━━━━━ Material provided ━━━━━

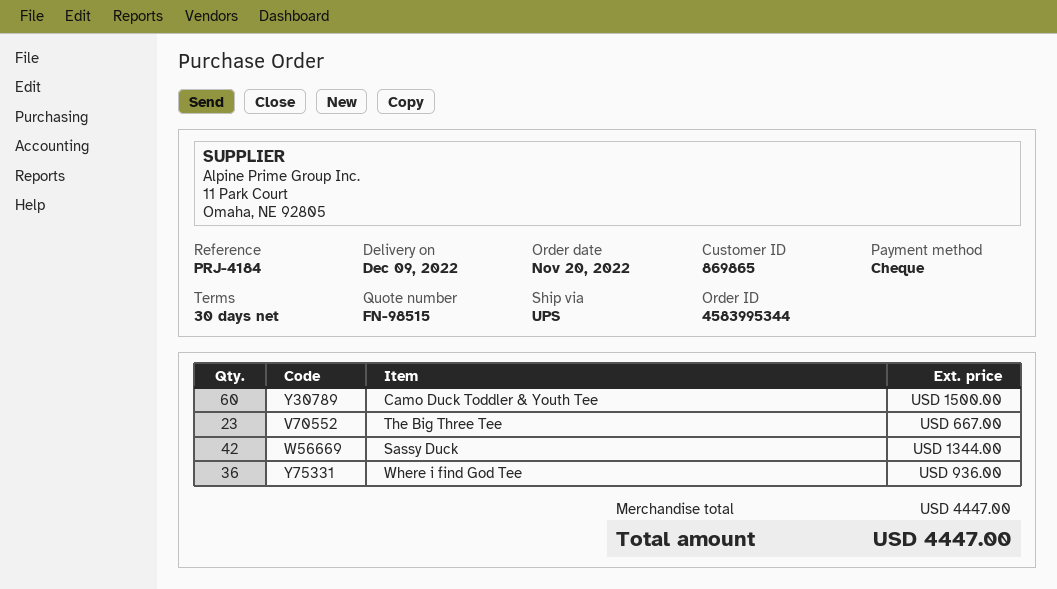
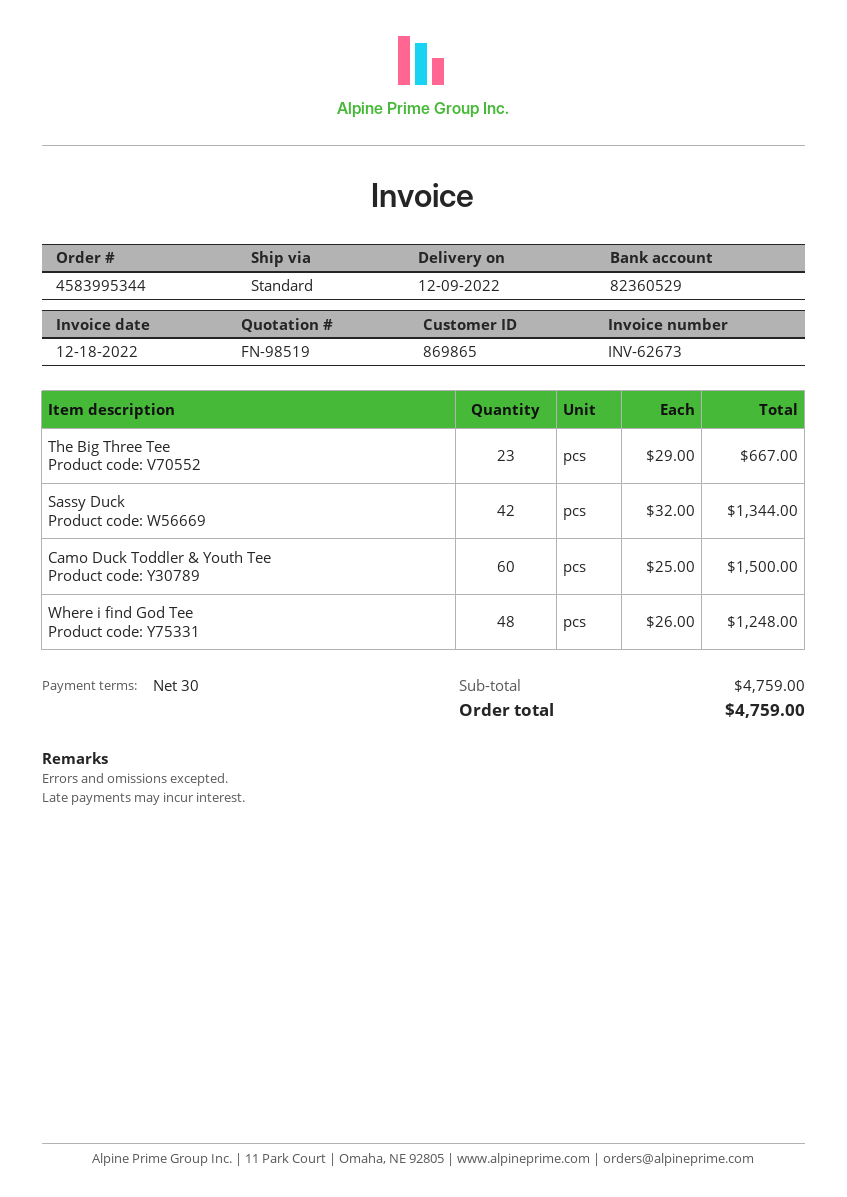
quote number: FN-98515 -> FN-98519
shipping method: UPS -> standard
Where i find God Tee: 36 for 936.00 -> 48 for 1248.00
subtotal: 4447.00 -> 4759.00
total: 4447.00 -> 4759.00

━━━━━
━━━━━ Material provided ━━━━━

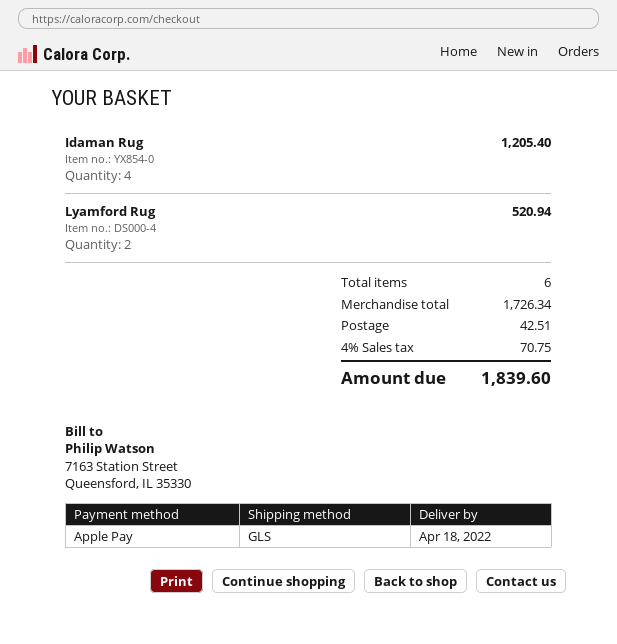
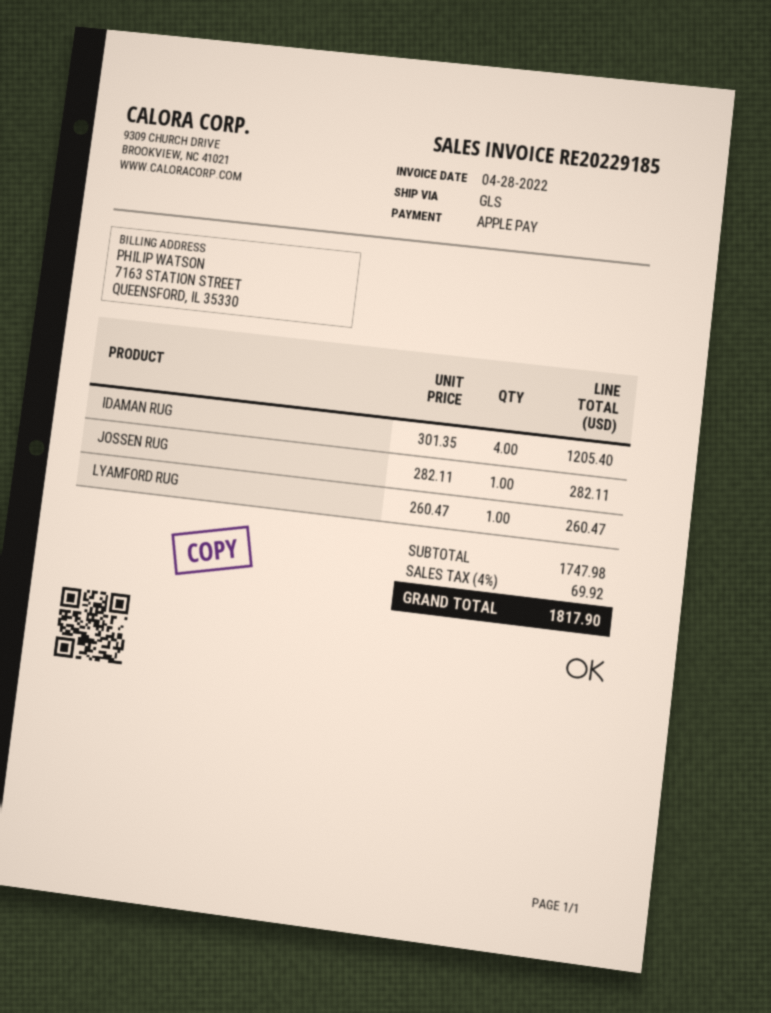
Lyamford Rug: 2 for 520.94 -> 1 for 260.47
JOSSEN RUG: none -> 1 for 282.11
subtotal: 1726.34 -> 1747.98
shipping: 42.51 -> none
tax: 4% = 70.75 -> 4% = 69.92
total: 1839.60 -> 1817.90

━━━━━
━━━━━ Material provided ━━━━━

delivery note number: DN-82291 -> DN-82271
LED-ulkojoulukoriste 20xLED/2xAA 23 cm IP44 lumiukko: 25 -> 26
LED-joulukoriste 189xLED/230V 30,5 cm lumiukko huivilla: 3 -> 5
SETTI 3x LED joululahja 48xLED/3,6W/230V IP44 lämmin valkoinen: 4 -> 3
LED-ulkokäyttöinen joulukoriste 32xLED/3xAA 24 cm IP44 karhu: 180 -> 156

━━━━━

▶ Exercise details: Return, with no change at all, every line in the entries above from the line containing "LED-joulukoriste 189xLED/230V 30,5" through the line containing "LED-ulkokäyttöinen joulukoriste 32xLED/3xAA".

▶ Answer to this exercise:
LED-joulukoriste 189xLED/230V 30,5 cm lumiukko huivilla: 3 -> 5
SETTI 3x LED joululahja 48xLED/3,6W/230V IP44 lämmin valkoinen: 4 -> 3
LED-ulkokäyttöinen joulukoriste 32xLED/3xAA 24 cm IP44 karhu: 180 -> 156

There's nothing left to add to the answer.